Pfizer’s $6 Billion Bet on China-Made Combination Cancer Therapy
- Riya Subbaiah
- May 23
- 5 min read

Earlier this week, Pfizer (NYSE: PFE) announced plans to invest over $6 billion in a combinatorial cancer therapy. The company recently announced it will pay $1.25 billion upfront, and up to $6 billion in total, to license SSGJ-707, a China-originated early-stage cancer drug candidate that targets both PD-1 and VEGF pathways. The deal places Pfizer into a competitive race to dominate a critical frontier in oncology: dual-action combination therapies that activate the immune system and disrupt tumor blood supply.
It is an unexpected turn for the company. Many investors predicted Pfizer would strengthen their ties with Summit Therapeutics, a long-standing international pharmaceutical company, or lean on its existing partnership with BioNTech. Instead, stakeholders were surprised to see Pfizer follow the lead of rival Merck, which last year invested nearly $3.3 billion into a similar Chinese dual-action therapy, LM-299. Pfizer predicts that branching out into more international markets will enable them to gain access to differential therapies that can accelerate their pipeline to establish a forefront in selecting cancer-ending investments.
SSGJ-707 and a Dual-Pathway Promise: Science Meets Strategy
Combination therapies are attracting major pharmaceutical investment attention as a whole. There is confidence that these therapies can block both PD-1, a protein that cancers can hijack to “hide” from apoptotic destruction by the immune system, and VEGF, which helps tumors generate their life-sustaining blood supply. The combination of immune checkpoint inhibition and blood vessel growth suppression is promising in the cancer research space for its potential to treat a range of difficult cancers, including lung, kidney, and liver cancer, by increasing the chances of long-lasting remissions. If successful, SSGJ-707 could also become a cornerstone drug for cancers where monotherapies have stalled, particularly non-small cell lung cancer (NSCLC), renal cell carcinoma (RCC), and hepatocellular carcinoma (HCC). A dual inhibitor that is both powerful and tolerable to patients may dramatically change treatment outcomes for patient populations in need of more effective therapies and influence clinical trial design across the oncology landscape. From a business standpoint, the deal marks a novel shift towards risk-sharing via licensing rather than acquisition, which allows Pfizer to scale rapidly without undertaking full operational control.
“It’s become obvious that every multinational corporation wants a PD-1/VEGF on hand,” wrote Jefferies analyst Cui Cui in a recent note to clients.
When asked about their decision to pursue SSGJ-707, Pfizer cites the unique advantages this drug may have. While they have not disclosed the specifics of these benefits, they point to the early data on safety and immune response of the drug that they believe outweighs LM-299, which is further along in developmental progress and can be observed. The $1.25 billion dollar upfront payment signals a strong belief in the drug’s durability of response, reduced level of toxicity, or manufacturing stability, considering it has not yet reached advanced clinical trials. Pfizer is betting big that SSGJ-707 can outcompete and outperform existing options.

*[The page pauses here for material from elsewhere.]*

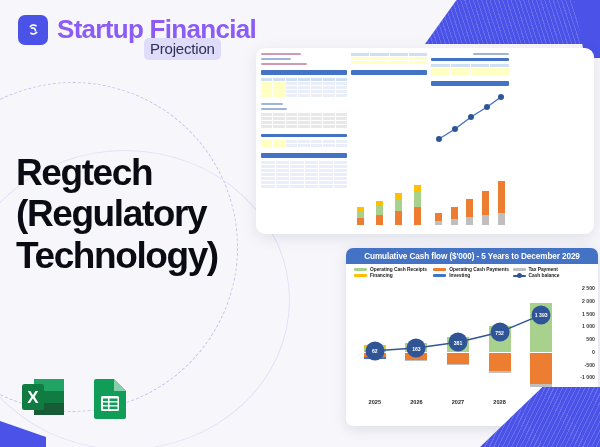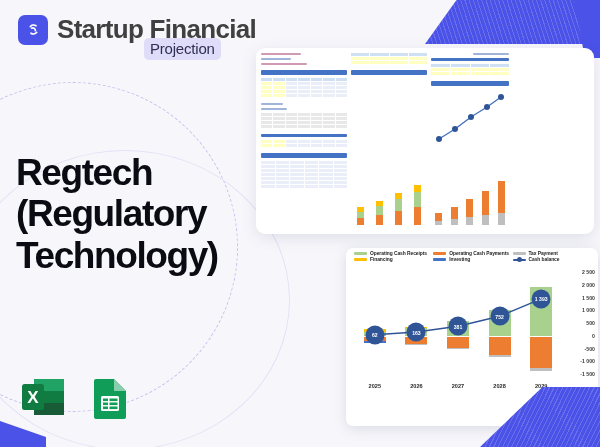"Startup Financial" .brand-name { color: #404040 -> #8b5cf6 }
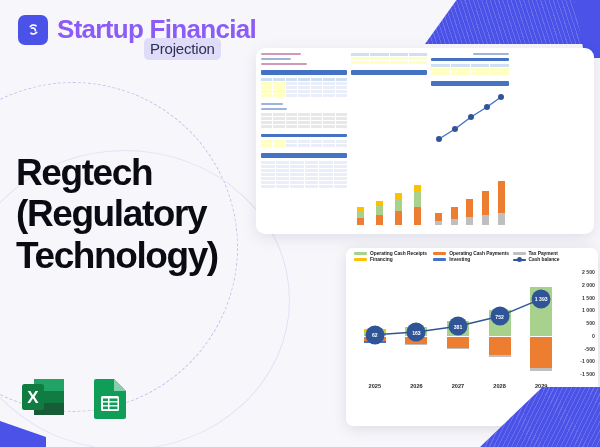"Cumulative Cash flow ($'000) -" div.chart-title { html: none -> <div>Cumulative Cash flow ($'000) - 5 Years to December 2029</div> }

Risk-Reward Calculus: A Cultural Crossroads
However, a bold upfront investment of this scale comes with significant risks. These include regulatory hurdles, intellectual property (IP) risks, geopolitical tensions, and operational integration. The United States FDA places additional scrutiny on trials initiated in other countries, and approval is subject to regional trial designs aligning precisely with global safety standards. Confirming these criteria are met can be a time-consuming, tedious process, especially for newer early-stage combination cancer therapies. Once approved, there are cross-border licensing deals to consider, which can present complications around manufacturing rights and patent protections that also take years to settle in court. The current Trump administration is also placing increased surveillance on any U.S.-China scientific collaborations, which can also affect partnership and importation terms if retaliatory tariffs continue to climb. And finally, there is integrating these different moving parts — from manufacturing to marketing – across continents, which poses cultural and logistical complexity. Pfizer’s willingness to absorb these risks in exchange for a potential first advantage in this therapeutic class further shows its commitment that this combination drug may redefine global cancer care.
Conclusion: A Defining Move
Pfizer’s move reflects more than portfolio diversification. It signals a strategic reset for the company as it moves beyond its COVID-19 vaccine-driven identity. The pandemic-era left Pfizer with capital, but also the challenge to prove long-term research and development (R&D) credibility in the pharmaceutical world. By investing in SSGJ-707, Pfizer asserts itself as a leader in groundbreaking immuno-oncology. The company is also declaring a broader global R&D strategy that views early-stage international assets as opportunities to bypass saturation in the domestic market and engage with faster-moving pharmaceutical innovation pipelines. Pfizer aims to signal its intent as a visionary leader willing to break from legacy alliances. If Pfizer’s instincts prove correct, SSGJ-707 could shift the balance of power in oncology and redefine the benchmarks for early-stage investment success.